Analytics Used to Detect Online Harassment

The internet can spread ideas, connect communities, and serve as the foundation for thriving businesses. But so many people who use the internet or social media know that it is also home to trolls, harassers, "doxers," and others with less noble intentions, as we are reminded today on Internet Safety Day.

For example, here's one of the things an anonymous poster said to a woman editor on Wikipedia in March 2015: "What you need to understand as you are doing the ironing is that Wikipedia is no place for a woman."

That post was left on one of Wikipedia's "talk pages," which are pages attached to every Wikipedia article and user page on the platform. It demonstrates that these discussions are not always good-faith collaboration and exchange of ideas.

(Image: Pixabay)

(Image: Pixabay)

In conjunction with attention to this problem and defenses against it, the Wikimedia Foundation has released two large data sets to the public. The first set is a collection of over one million annotations of Wikipedia talk page edits from 4,000 crowd workers to determine whether each edit was a personal attack and who was the target of each attack. Each edit was rated by 10 judges whose opinions were aggregated and used to train the model. The Wikimedia Foundation said it believes this is the largest public annotated data set of personal attacks available today.

The second data set is all 95 million user and article talk comments made between 2001 and 2015. Both of these data sets are available to the public here to support further research.

Wikipedia said that the model was inspired by research at Yahoo that was designed to detect abusive language by using fragments of text from the Wikipedia edits and feeding them into a simple machine learning algorithm for logistic regression.

"The model this produces gives a probability estimate of whether an edit is a personal attack," the Wikimedia Foundation said in a statement announcing the data set availability. "What surprised us was the effectiveness of this model: a fully trained model achieves better performance than the combined average of three human crowd workers."
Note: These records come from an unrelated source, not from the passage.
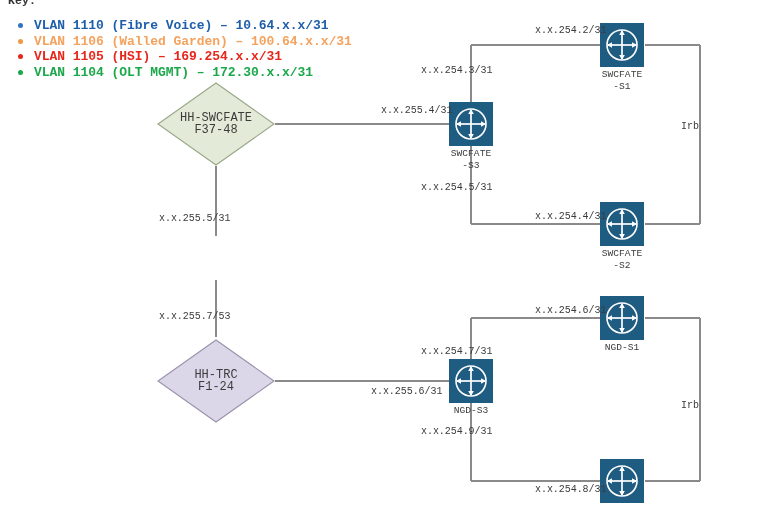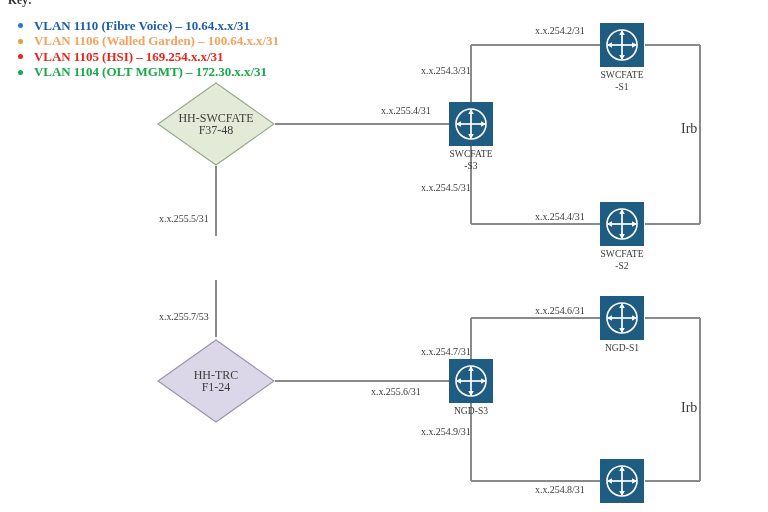--- a/index.html
+++ b/index.html
@@ -6,21 +6,21 @@
     margin: 0;
     padding: 0;
     background: #ffffff;
   }
   #page {
     position: relative;
     width: 768px;
     height: 512px;
     background: #ffffff;
     overflow: hidden;
-    font-family: Liberation Serif, serif;
+    font-family: Liberation Mono, monospace;
   }
 
   
   #key-title {
     position: absolute;
     left: 8px;
     top: -6px;
     font-size: 11.5px;
     font-weight: bold;
     color: #333333;
@@ -118,21 +118,21 @@
   
   .edge-label {
     position: absolute;
     font-size: 10px;
     color: #3b3b3b;
     white-space: nowrap;
     letter-spacing: -0.05px;
   }
   .irb-label {
     position: absolute;
-    font-size: 14px;
+    font-size: 10px;
     color: #3b3b3b;
     white-space: nowrap;
   }
 </style>
 </head>
 <body>
 
 <div id="page">
 
   <div id="key-title">Key:</div>

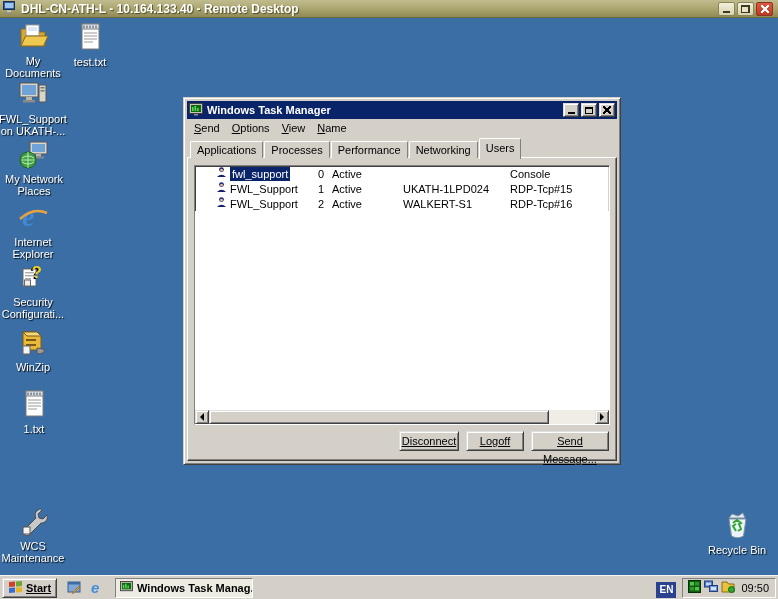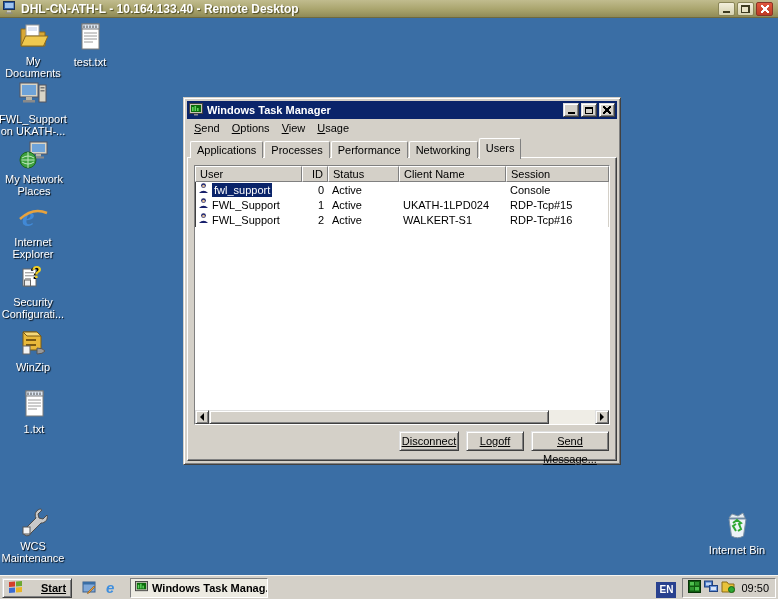--- a/index.html
+++ b/index.html
@@ -61,42 +61,42 @@
     margin-top:-1px; padding:7px 6px 9px 6px; display:flex; flex-direction:column; }
   .list { flex:1; background:#fff; display:flex; flex-direction:column; overflow:hidden; }
   .lgrid { display:grid; grid-template-columns:107px 26px 71px 107px 1fr; }
   .lhead { flex:0 0 16px; background:#D4D0C8; }
   .hcell { border:1px solid; border-color:#FFFFFF #808080 #808080 #FFFFFF; background:#D4D0C8;
     padding:1px 4px; white-space:nowrap; overflow:hidden; }
   .hcell.r { text-align:right; }
   .lrow { flex:0 0 14px; align-items:center; }
   .cell { padding:0 4px; white-space:nowrap; overflow:hidden; line-height:14px;}
   .cell.r { text-align:right; }
-  .ucell { display:flex; align-items:center; gap:3px; padding-left:3px; }
+  .ucell { display:flex; align-items:center; gap:3px; padding-left:3px;margin-left:18px; }
   .sel { background:#0A246A; color:#fff; padding:0 2px; }
   .lfill { flex:1; background:#fff; }
   .hscroll { flex:0 0 14px; display:flex; background:#EFEDE6; }
   .sarrow { width:14px; height:14px; display:flex; align-items:center; justify-content:center; flex:0 0 14px;}
   .tri-l { width:0; height:0; border:4px solid transparent; border-right-color:#000; border-left:none; }
   .tri-r { width:0; height:0; border:4px solid transparent; border-left-color:#000; border-right:none; }
   .sthumb { width:340px; height:14px; }
   .strack { flex:1; }
   .btnrow { flex:0 0 20px; margin-top:6px; display:flex; justify-content:flex-end; gap:7px; padding-right:1px;}
   .btn95 { display:inline-block; height:20px; line-height:18px; text-align:center; font-size:11px; }
   .statusbar { flex:0 0 16px; margin-top:3px; display:flex; gap:2px; }
   .scell { padding:1px 4px; line-height:13px; white-space:nowrap; overflow:hidden;}
   .grip { position:relative; }
   .grip::after { content:""; position:absolute; right:1px; bottom:1px; width:11px; height:11px;
     background:repeating-linear-gradient(135deg, transparent 0 2px, #fff 2px 3px, #808080 3px 4.5px);
     clip-path:polygon(100% 0, 100% 100%, 0 100%); }
 
   
   .taskbar { position:absolute; left:0; bottom:0; width:778px; height:24px; background:#D4D0C8;
     border-top:1px solid #F6F5F1; display:flex; align-items:center; padding:0 2px; }
-  .startbtn { height:20px; display:flex; align-items:center; gap:18px; padding:0 5px; font-weight:bold; }
+  .startbtn { height:20px; display:flex; align-items:center; gap:3px; padding:0 5px; font-weight:bold; }
   .ql { display:flex; gap:5px; margin-left:9px; align-items:center; }
   .qlicon { width:16px; height:16px; display:flex; align-items:center; justify-content:center; }
   .taskbtn { height:20px; width:138px; margin-left:12px; display:flex; align-items:center; gap:4px; padding:0 4px;
     background:#EDEBE2; border:1px solid; border-color:#808080 #FFFFFF #FFFFFF #808080; font-weight:bold;
     white-space:nowrap; overflow:hidden; }
   .trayarea { margin-left:auto; display:flex; align-items:flex-end; gap:6px; }
   .lang { width:20px; height:16px; background:#29418F; color:#fff; font-weight:bold; font-size:10px;
     display:flex; align-items:center; justify-content:center; }
   .tray { height:20px; display:flex; align-items:center; gap:3px; padding:0 6px 0 5px; }
   .clock { margin-left:3px; }
@@ -270,21 +270,21 @@
     </div>
 
     <div class="dicon" style="left:701px; top:491px;">
       <span class="ic">
         <svg width="32" height="32" viewBox="0 0 32 32">
             <path d="M8 9 l3 -4 6 2 5 -3 2 5 z" fill="#E4ECF2" stroke="#7E92A5"></path>
             <path d="M8 10 h17 l-2.5 17 q-6 3.5 -12 0 z" fill="#EDF3F8" stroke="#7E92A5"></path>
             <path d="M12 14 l4 -3 4 3 -2 1 2 5 -3 2 m-2 0 l-3 -5 3 -2" fill="none" stroke="#2FA832" stroke-width="2"></path>
           </svg>
       </span>
-      <span class="lbl">Internet Bin</span>
+      <span class="lbl">Recycle Bin</span>
     </div>
 
     <div class="window">
 
       <div class="tbar">
         <span>
           <svg width="14" height="13" viewBox="0 0 14 13">
               <rect x="0.5" y="0.5" width="13" height="10" fill="#C8C4B8" stroke="#404040"></rect>
               <rect x="2" y="2" width="10" height="7" fill="#0B6B0B"></rect>
               <rect x="3" y="4" width="1.6" height="4" fill="#5FD35F"></rect>
@@ -302,41 +302,34 @@
           </span>
         <span class="wbtn raised">
             <i class="g-x dark"></i>
           </span>
       </div>
 
       <div class="menubar">
         <span class="menu-item fl">Send</span>
         <span class="menu-item fl">Options</span>
         <span class="menu-item fl">View</span>
-        <span class="menu-item fl">Usage</span>
+        <span class="menu-item fl">Name</span>
       </div>
 
       <div class="tabstrip">
         <span class="tab">Applications</span>
         <span class="tab">Processes</span>
         <span class="tab">Performance</span>
         <span class="tab">Networking</span>
         <span class="tab active">Users</span>
       </div>
 
       <div class="page">
         <div class="list sunken">
 
-          <div class="lgrid lhead">
-            <span class="hcell">User</span>
-            <span class="hcell r">ID</span>
-            <span class="hcell">Status</span>
-            <span class="hcell">Client Name</span>
-            <span class="hcell">Session</span>
-          </div>
 
           <div class="lgrid lrow">
             <span class="cell ucell">
                 <span><svg width="11" height="12" viewBox="0 0 12 12">
                     <circle cx="6" cy="3.4" r="2.6" fill="#18206C"></circle>
                     <circle cx="6" cy="3.9" r="1.5" fill="#E8C49A"></circle>
                     <path d="M1 11.5 Q6 6.5 11 11.5 Z" fill="#18206C"></path>
                   </svg></span>
                 <span class="sel">fwl_support</span>
               </span>

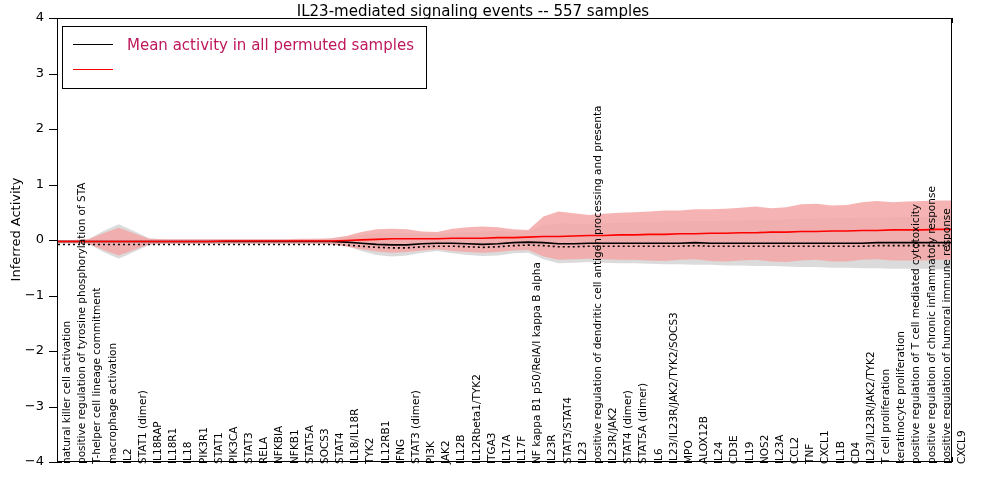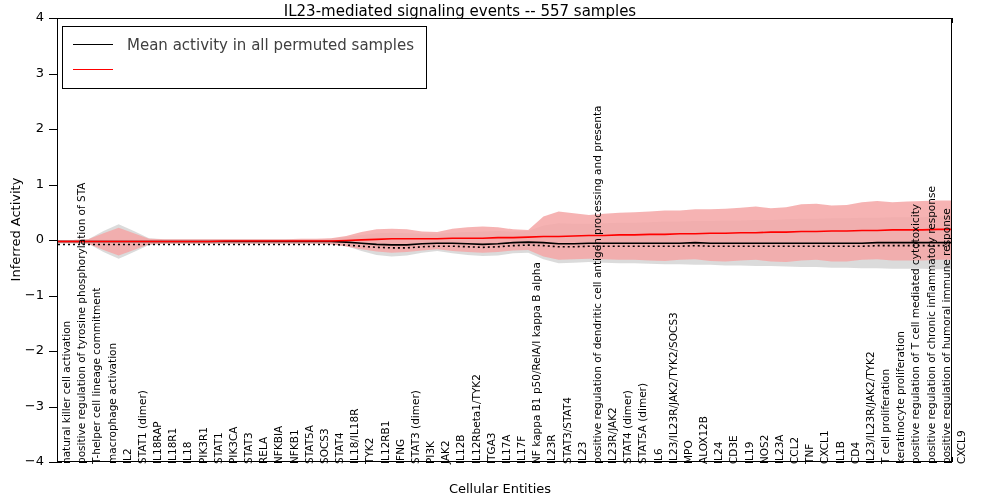--- a/index.html
+++ b/index.html
@@ -1,20 +1,20 @@
 <!DOCTYPE html>
 <html><head>
 <meta charset="utf-8">
 <style>
   html,body{margin:0;padding:0;background:#ffffff;}
   body{width:1000px;height:500px;overflow:hidden;font-family:"DejaVu Sans",sans-serif;}
   #root{position:relative;width:1000px;height:500px;}
 
   #title{
-    position:absolute;left:0;top:2px;width:920px;text-align:center;
+    position:absolute;left:13px;top:2px;width:920px;text-align:center;
     font-size:15px;color:#000;letter-spacing:0px;
   }
 
   #ylabel{
     position:absolute;left:-85px;top:222px;width:200px;text-align:center;
     transform:rotate(-90deg);transform-origin:center center;
     font-size:13px;color:#000;
   }
   #xlabel{
     position:absolute;left:0;top:481px;width:1000px;text-align:center;
@@ -51,31 +51,30 @@
   
   #legend{
     position:absolute;left:62px;top:26px;
     background:#fff;border:1px solid #000;
     padding:5px 12px 6px 10px;
     box-sizing:border-box;
   }
   .leg-row{display:flex;align-items:center;height:25px;}
   .leg-line{width:40px;height:0;border-top:1.4px solid #000;margin-right:14px;}
   .leg-line.red{border-top-color:#ff0000;}
-  .leg-text{font-size:15px;color:#404040;}
+  .leg-text{font-size:15px;color:#be185d;}
 </style>
 </head>
 <body>
 
 <div id="root">
 
   <div id="title">IL23-mediated signaling events -- 557 samples</div>
 
   <div id="ylabel">Inferred Activity</div>
-  <div id="xlabel">Cellular Entities</div>
 
   <div id="yaxis-ticks">
       <div class="ytick" style="top: 18px;"></div>
       <div class="ytick-in" style="top: 18px;"></div>
       <div class="ylab" style="top: 9px;">4</div>
       <div class="ytick" style="top: 73.5px;"></div>
       <div class="ytick-in" style="top: 73.5px;"></div>
       <div class="ylab" style="top: 64.5px;">3</div>
       <div class="ytick" style="top: 129px;"></div>
       <div class="ytick-in" style="top: 129px;"></div>

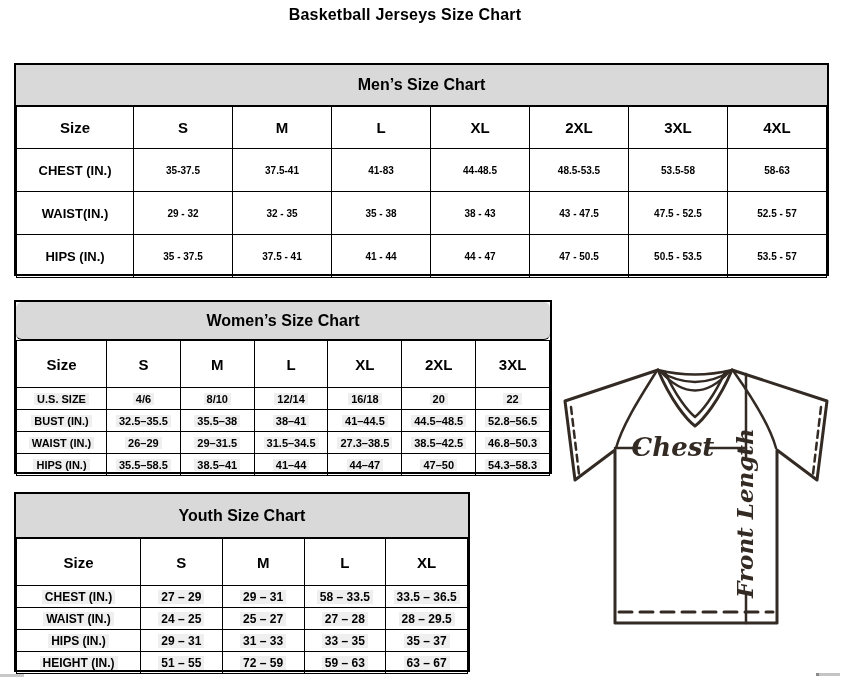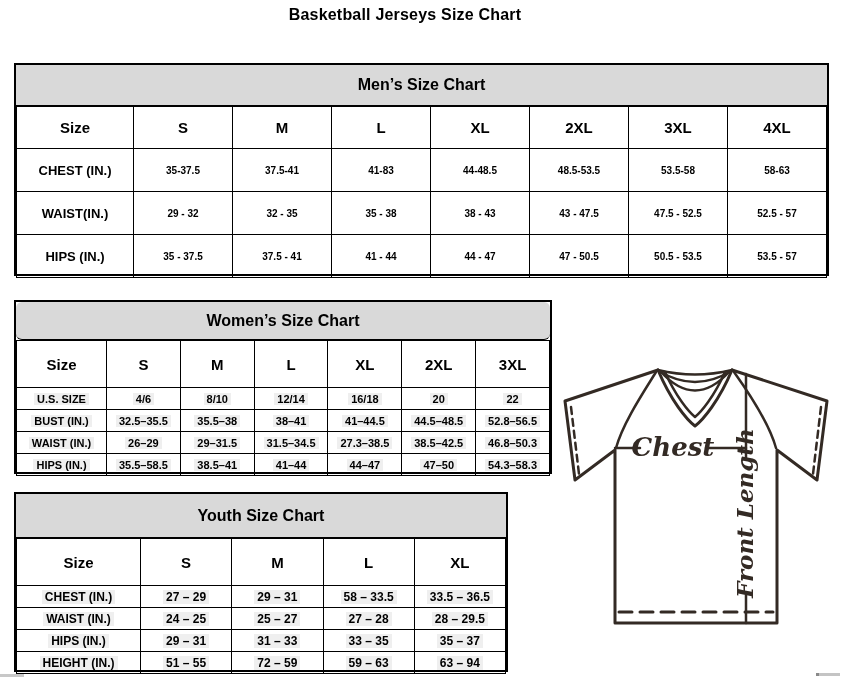--- a/index.html
+++ b/index.html
@@ -29,21 +29,21 @@
   .mens td.label{font-size:13px;}
   
   .womens{left:14px;top:300px;width:538px;height:174px;}
   .womens .tbl-title{height:37px;border-radius:6px;}
   .womens col.c0{width:90px;}
   .womens tr.head{height:47px;}
   .womens tr.data{height:22px;}
   .womens th{font-size:15px;}
   .womens td{font-size:11px;}
   
-  .youth{left:14px;top:492px;width:494px;height:180px;}
+  .youth{left:14px;top:492px;width:456px;height:180px;}
   .youth .tbl-title{height:43px;}
   .youth col.c0{width:124px;}
   .youth tr.head{height:47px;}
   .youth tr.data{height:22px;}
   .youth th{font-size:15px;}
   .youth td{font-size:12px;}
   
   .hl{background:#efefef;padding:0 3px;}
   
   .jersey{position:absolute;left:555px;top:355px;}
@@ -219,21 +219,21 @@
           <td><span class="hl">29 – 31</span></td>
           <td><span class="hl">31 – 33</span></td>
           <td><span class="hl">33 – 35</span></td>
           <td><span class="hl">35 – 37</span></td>
         </tr>
         <tr class="data">
           <td class="label"><span class="hl">HEIGHT (IN.)</span></td>
           <td><span class="hl">51 – 55</span></td>
           <td><span class="hl">72 – 59</span></td>
           <td><span class="hl">59 – 63</span></td>
-          <td><span class="hl">63 – 94</span></td>
+          <td><span class="hl">63 – 67</span></td>
         </tr>
       </tbody>
     </table>
 </div>
 
 <svg class="jersey" width="285" height="280" viewBox="0 0 285 280">
 
   <path stroke-width="3" d="M103,15 L10,46 L20,125 L60,95 L60,268 L222,268 L222,95 L262,125 L272,46 L177,15"></path>
 
   <path stroke-width="2.5" d="M103,15 Q140,24 177,15"></path>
The research also revealed the following insights about online harassment of Wikipedia editors:

  • Only 18% of attacks that the algorithm discovered were followed by a warning or block of the offending user.
  • While anonymous users are responsible for a disproportionate number of attacks, registered users still account for almost 67% of the attacks on Wikipedia.
  • While half of all attacks come from editors who make fewer than five edits per year, a full one-third of attacks come from registered users with more than 100 edits per year.

There's still plenty of work to be done. While the researchers now understand more about this kind of behavior, there's still plenty of work needed to learn the best ways to mitigate the behavior. Also, the data is currently only in English, and so the model only understands English. The Wikimedia Foundation acknowledges that the model is still not very good about identifying threats.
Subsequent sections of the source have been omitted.